Pendant tout le mois de juin 1944, Jean Rolle prépara l’installation du maquis à Roche, dans les monts du Forez : des armes sont reçues par parachutages, le ravitaillement et des lieux d’hébergement sont préparés. À la fin de juin 1944, le maquis s’installa à Roche. Au début d’août 1944, il avait un effectif de 107 FFI (90 sont originaires de Montbrison et de sa région). Ils furent installés dans trois jasseries (fermes d’altitude où l’on fabrique la fourme) : la jasserie Jean Petit, la jasserie de Probois et celle de Château Gaillard. Pendant que Rolle se consacra à ses activités départementales, la direction des opérations du maquis de Roche est confiée à Joannès Cellard, puis au lieutenant Millon. Le maquis de Roche (avec Jean Rolle) et le groupe Ange (maquis lié aux réseaux anglais Buckmaster) participèrent au combat de Lérigneux pour appuyer le maquis FTP qui, le 7 août 1944, devait faire face à une offensive de 450 GMR (membres des Groupements Mobiles de Réserve) et de 200 soldats allemands. Ils avaient pris l’offensive et occupé Lérigneux. Les maquis obligèrent les éléments de Vichy et les Allemands à se replier.

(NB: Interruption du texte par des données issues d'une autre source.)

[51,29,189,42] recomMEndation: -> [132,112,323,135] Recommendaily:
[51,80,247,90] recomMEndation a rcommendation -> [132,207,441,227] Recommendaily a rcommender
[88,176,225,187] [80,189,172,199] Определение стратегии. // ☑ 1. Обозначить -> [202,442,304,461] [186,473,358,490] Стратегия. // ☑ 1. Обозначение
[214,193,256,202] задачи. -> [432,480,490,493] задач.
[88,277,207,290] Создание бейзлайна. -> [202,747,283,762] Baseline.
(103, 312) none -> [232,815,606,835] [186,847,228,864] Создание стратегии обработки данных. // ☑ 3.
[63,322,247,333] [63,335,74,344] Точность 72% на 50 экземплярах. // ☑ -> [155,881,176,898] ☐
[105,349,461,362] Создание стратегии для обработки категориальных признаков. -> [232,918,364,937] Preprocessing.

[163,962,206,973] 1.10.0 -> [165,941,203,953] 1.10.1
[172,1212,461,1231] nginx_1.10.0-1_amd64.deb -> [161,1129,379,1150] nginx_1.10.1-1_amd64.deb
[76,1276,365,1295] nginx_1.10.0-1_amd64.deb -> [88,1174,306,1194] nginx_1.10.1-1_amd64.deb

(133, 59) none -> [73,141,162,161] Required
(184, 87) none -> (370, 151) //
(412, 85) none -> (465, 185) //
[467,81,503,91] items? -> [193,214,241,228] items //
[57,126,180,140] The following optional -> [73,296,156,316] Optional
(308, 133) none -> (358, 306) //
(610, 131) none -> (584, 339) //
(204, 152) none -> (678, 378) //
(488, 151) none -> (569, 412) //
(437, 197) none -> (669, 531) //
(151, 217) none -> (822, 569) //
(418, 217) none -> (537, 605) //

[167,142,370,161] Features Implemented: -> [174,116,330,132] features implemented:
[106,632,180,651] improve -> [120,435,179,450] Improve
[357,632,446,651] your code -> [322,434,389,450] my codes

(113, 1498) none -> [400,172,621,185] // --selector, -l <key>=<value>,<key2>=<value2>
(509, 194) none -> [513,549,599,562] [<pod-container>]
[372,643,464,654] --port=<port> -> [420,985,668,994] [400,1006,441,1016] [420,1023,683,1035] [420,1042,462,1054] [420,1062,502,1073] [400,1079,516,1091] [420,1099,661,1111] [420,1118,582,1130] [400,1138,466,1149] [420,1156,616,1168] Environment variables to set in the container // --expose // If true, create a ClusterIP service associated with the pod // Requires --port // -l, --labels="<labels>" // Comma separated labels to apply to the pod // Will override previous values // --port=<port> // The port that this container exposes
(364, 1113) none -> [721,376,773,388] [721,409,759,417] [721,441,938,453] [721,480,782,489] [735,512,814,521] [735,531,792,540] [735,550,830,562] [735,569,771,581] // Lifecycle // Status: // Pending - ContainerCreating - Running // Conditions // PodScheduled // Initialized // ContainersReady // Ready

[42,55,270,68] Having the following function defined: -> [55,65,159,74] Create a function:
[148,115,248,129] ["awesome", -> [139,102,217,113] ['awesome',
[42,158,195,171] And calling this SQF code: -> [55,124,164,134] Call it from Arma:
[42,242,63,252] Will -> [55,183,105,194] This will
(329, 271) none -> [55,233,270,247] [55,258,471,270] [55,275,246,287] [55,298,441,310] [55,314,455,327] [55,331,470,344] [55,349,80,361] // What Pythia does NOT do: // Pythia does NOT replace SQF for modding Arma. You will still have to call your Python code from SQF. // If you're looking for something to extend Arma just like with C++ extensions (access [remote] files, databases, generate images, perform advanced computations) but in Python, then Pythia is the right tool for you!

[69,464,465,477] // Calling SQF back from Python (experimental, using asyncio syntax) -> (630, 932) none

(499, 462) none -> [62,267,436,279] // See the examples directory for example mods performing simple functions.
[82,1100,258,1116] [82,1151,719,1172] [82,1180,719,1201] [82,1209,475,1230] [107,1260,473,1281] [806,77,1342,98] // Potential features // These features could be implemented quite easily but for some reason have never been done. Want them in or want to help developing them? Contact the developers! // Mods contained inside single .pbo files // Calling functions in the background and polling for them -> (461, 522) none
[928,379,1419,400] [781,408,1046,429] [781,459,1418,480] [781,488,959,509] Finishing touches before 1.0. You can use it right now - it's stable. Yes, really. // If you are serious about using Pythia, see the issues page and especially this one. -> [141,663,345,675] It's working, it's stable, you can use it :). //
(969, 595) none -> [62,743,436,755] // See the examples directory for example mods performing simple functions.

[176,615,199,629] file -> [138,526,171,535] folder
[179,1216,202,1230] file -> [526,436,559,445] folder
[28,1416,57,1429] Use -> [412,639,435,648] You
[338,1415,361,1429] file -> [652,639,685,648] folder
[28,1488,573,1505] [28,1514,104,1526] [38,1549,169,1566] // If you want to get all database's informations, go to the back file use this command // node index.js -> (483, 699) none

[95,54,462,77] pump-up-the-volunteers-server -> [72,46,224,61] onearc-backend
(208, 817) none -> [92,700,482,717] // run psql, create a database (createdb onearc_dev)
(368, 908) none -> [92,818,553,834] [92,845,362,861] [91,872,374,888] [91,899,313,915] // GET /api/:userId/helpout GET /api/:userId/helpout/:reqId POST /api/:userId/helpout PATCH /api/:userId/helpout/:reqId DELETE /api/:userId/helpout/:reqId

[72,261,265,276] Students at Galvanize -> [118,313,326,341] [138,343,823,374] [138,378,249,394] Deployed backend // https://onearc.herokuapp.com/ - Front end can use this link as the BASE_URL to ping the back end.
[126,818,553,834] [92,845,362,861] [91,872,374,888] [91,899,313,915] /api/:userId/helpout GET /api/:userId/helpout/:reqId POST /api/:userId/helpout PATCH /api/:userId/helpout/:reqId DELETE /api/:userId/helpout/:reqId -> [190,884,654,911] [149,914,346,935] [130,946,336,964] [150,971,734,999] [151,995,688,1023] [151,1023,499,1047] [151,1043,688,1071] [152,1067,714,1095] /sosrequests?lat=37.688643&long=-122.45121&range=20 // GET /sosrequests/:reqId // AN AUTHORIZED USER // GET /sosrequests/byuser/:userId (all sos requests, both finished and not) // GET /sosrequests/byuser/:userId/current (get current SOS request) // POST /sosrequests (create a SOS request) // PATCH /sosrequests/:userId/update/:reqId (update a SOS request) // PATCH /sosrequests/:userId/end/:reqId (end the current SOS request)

À la Libération, Jean Rolle, devenu capitaine de l’AS, assuma la responsabilité d’ensemble des actions des maquis des monts du Forez. Il fut membre, au titre des FFI, du comité local de Libération de Montbrison où il s’affronta durement aux membres du PC. Il fut décoré de la Croix de guerre et de la médaille militaire. Il n’avait pas d’ambitions politiques, participa seulement aux activités du MLN (Mouvement de Libération nationale, issu des MUR). En 1945, il reprit son travail à Saint-Étienne. Il connut une certaine amertume : en effet, il n’avait pas voulu que son chef, le commandant Marey, chef d’État-major des FFI de la Loire fasse en 1944 passer en Cour martiale les responsables de sa dénonciation qui, devant un tribunal militaire, auraient risqué la peine de mort. Il se réservait seulement la possibilité de faire condamner Chavanne-Brun par les tribunaux français. Mais, au terme de procès rendus interminables par la lenteur de la Justice, il ne put obtenir devant les tribunaux réparation – morale et matérielle - de son renvoi de 1943.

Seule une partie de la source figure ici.